With all the other EAS developments going on this week, here’s one that will come as unwelcome news to at least some small broadcasters.
The FCC’s Public Safety and Homeland Security Bureau has said “no” to a request from manufacturer Gorman-Redlich for a rules waiver.
The company had argued that some legacy EAS equipment is not able to process alerts with the “six zeroes” national location code, as is now required under the EAS Protocol. The FCC has stated that it believes implementation of “six zeroes” would present negligible costs because most equipment in the field already supports the six zeroes. But owner Jim Gorman had asked the FCC to allow users of legacy equipment to use an “entire state” location code instead, and a half-dozen small broadcasters wrote to the commission in support.
Now, with the next national test looming, the FCC staff says Gorman-Redlich did not succeed in making its case. It said a waiver on behalf of non-LP-1/LP-2 stations with no downstream monitoring stations would have been so broad and cover so many stations as to create a de facto rule change. Also, the proposal didn’t lay out a cutoff timetable for a waiver nor show how it would serve the public interest, the bureau said.
Further, the purpose of the location code, the bureau said, is to ensure consistency between EAS rules and industry CAP standards, which in turn facilitates integration into IP-based alerting systems such as IPAWS, and to help simplify national alerting and avoid confusion.

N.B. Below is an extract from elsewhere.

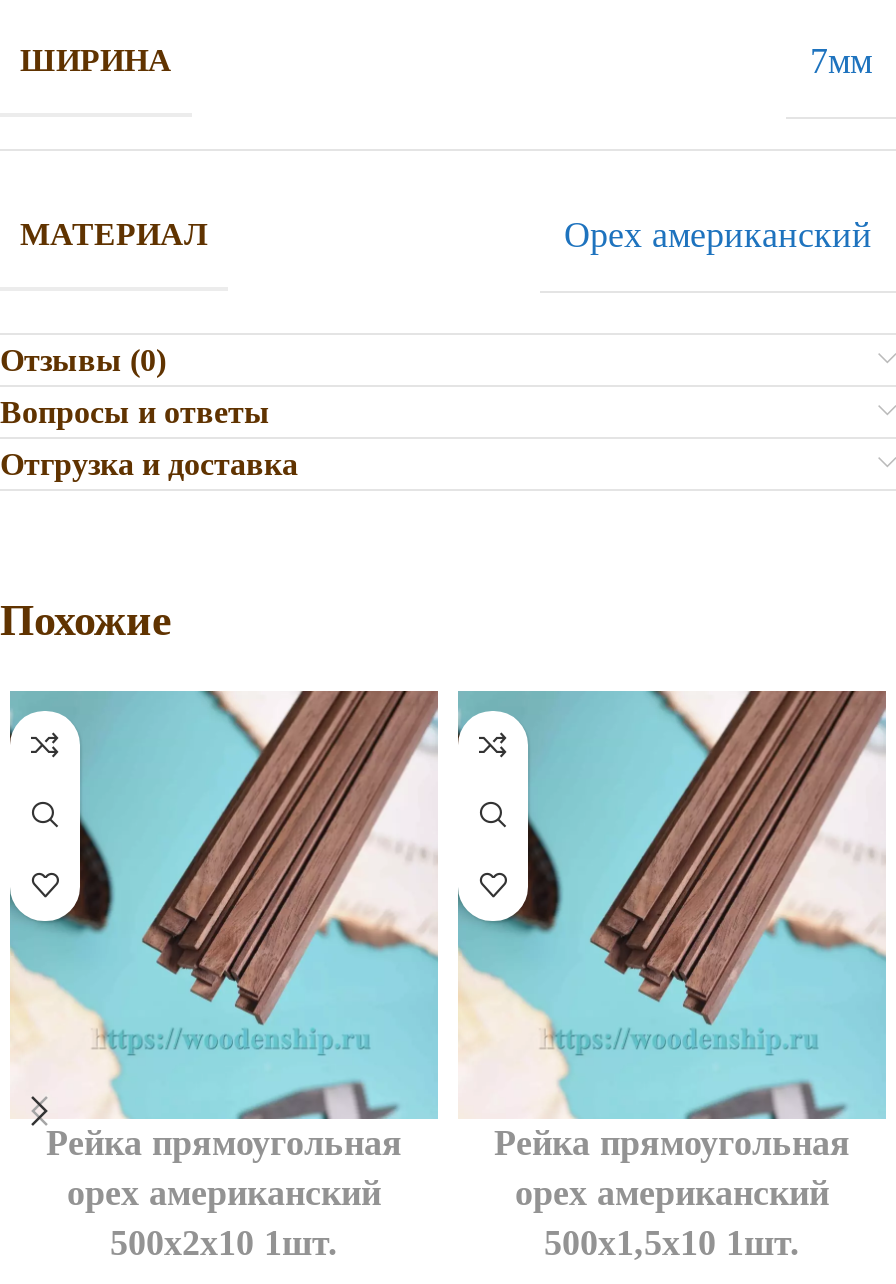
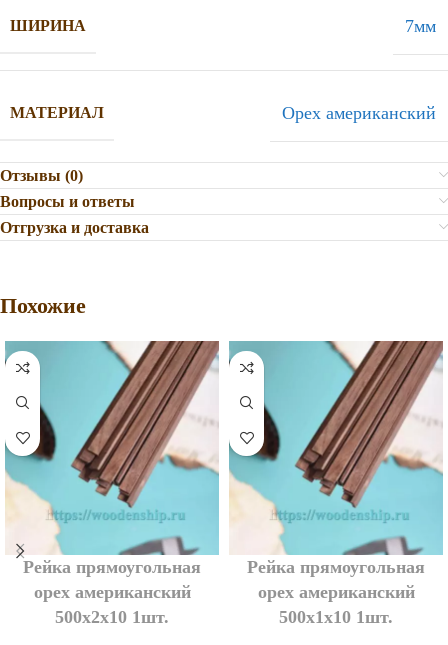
- 500х1,5х10 1шт.
+ 500х1х10 1шт.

“The relief sought by the Waiver Request — using state location codes for a nationwide alert — is exactly the sort of alternate, ‘workaround’ process that the ‘six zeroes’ national location code is intended to eliminate,” the bureau wrote. “Further, there is no indication that the requested ‘workaround’ would be effective, as it would only apply to EAS alerts received via the IPAWS CAP feed. Alerts delivered over the air would contain the ‘six zeroes’ code and would not be processed by the old EAS equipment.”
And: “Granting the Waiver Request would be inconsistent with the public interest goals of the second nationwide test, including the goal of evaluating the reliability and effectiveness of the ‘six zeroes’ code and other measures adopted after the first nationwide test.”
What this outcome portends for any stations that use such equipment during the national test this week was not discussed in the ruling. Radio World has invited comment from Gorman-Redlich and will share any reaction.